*DATASET RECORDS*
- - -

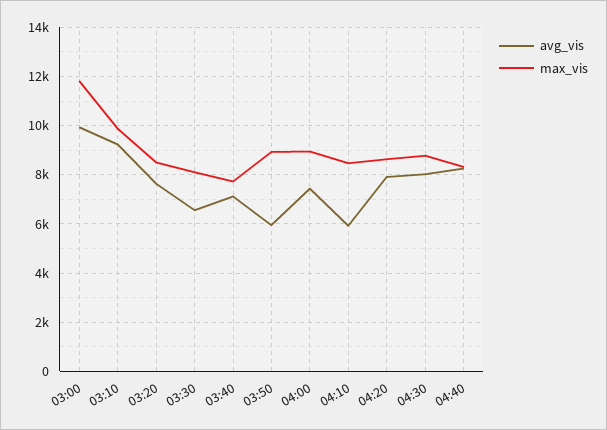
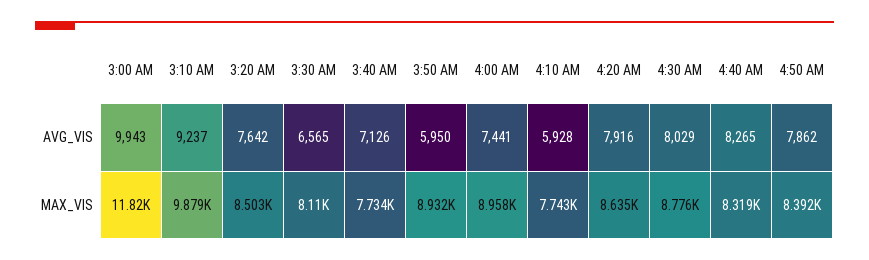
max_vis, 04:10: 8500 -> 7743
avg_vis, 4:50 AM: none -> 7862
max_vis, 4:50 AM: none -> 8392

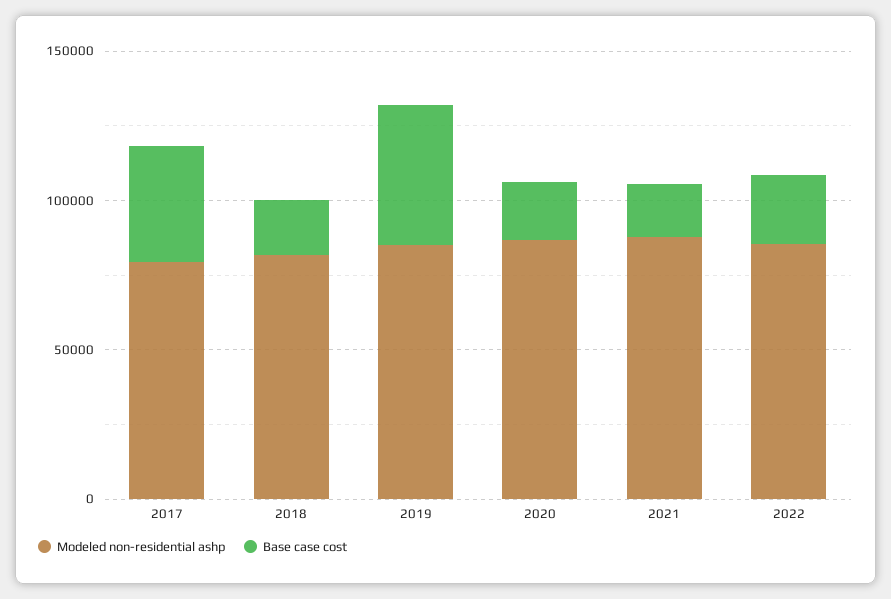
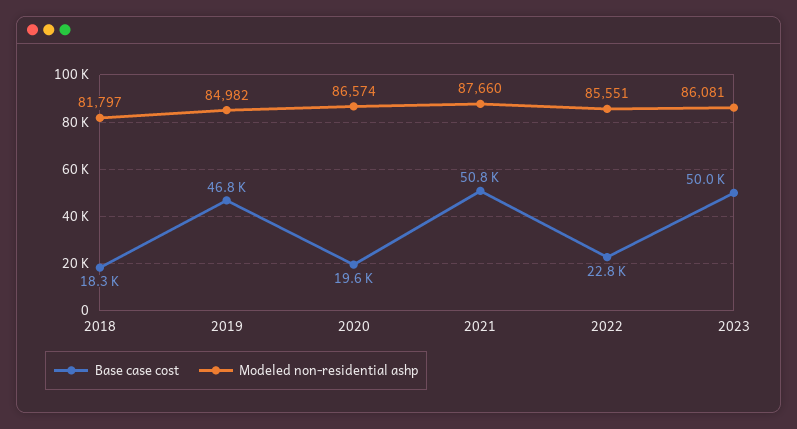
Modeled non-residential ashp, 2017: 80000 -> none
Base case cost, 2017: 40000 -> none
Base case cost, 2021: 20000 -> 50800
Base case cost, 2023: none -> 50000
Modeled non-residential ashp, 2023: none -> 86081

- - -

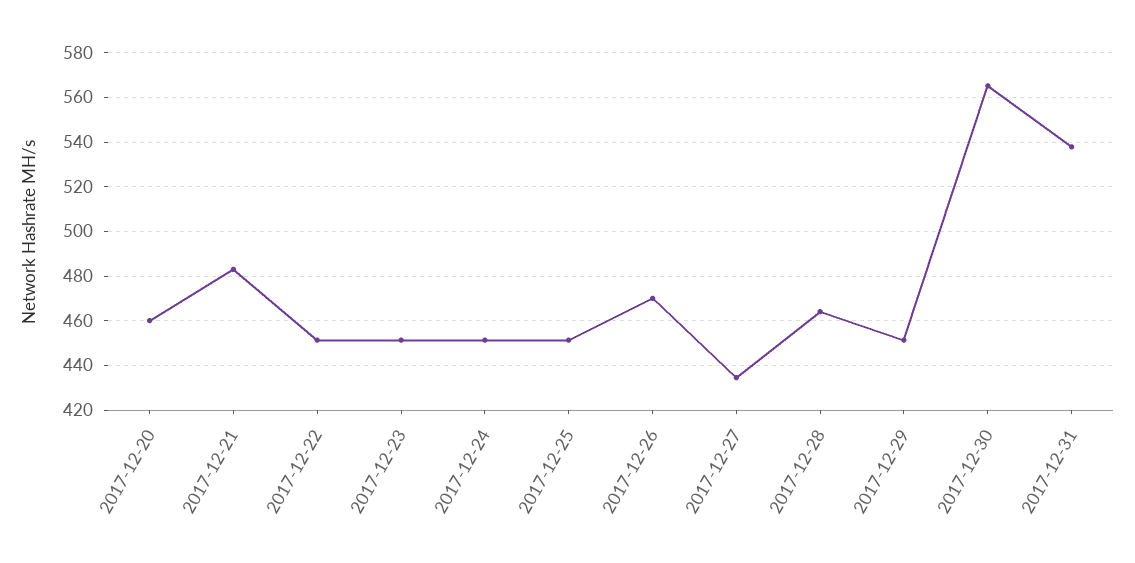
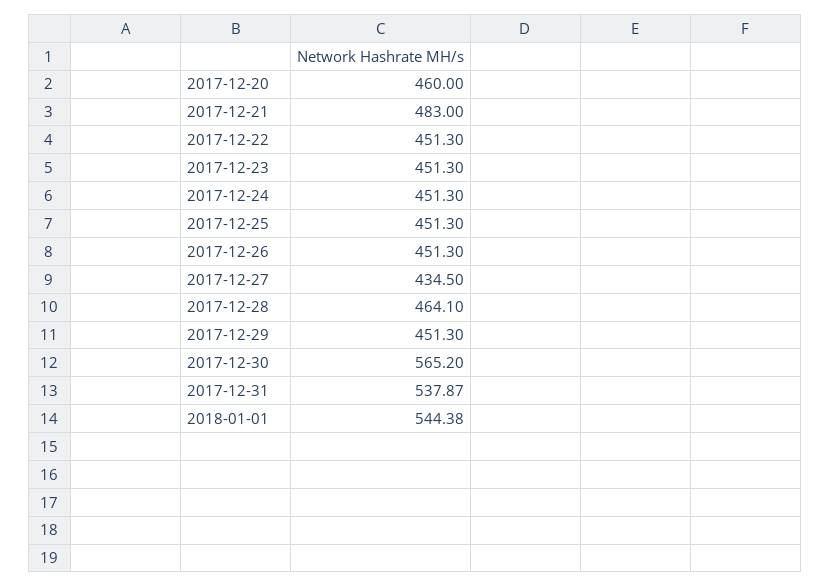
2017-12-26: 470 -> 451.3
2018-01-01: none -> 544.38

- - -

*EXERCISE DETAILS*
What you give back should be exactly the lines of the data above from the line with "Base case cost, 2017: 40000 -> none" through the line with "Modeled non-residential ashp, 2023: none", both of those included, and nothing more.

*RESULT BELOW*
Base case cost, 2017: 40000 -> none
Base case cost, 2021: 20000 -> 50800
Base case cost, 2023: none -> 50000
Modeled non-residential ashp, 2023: none -> 86081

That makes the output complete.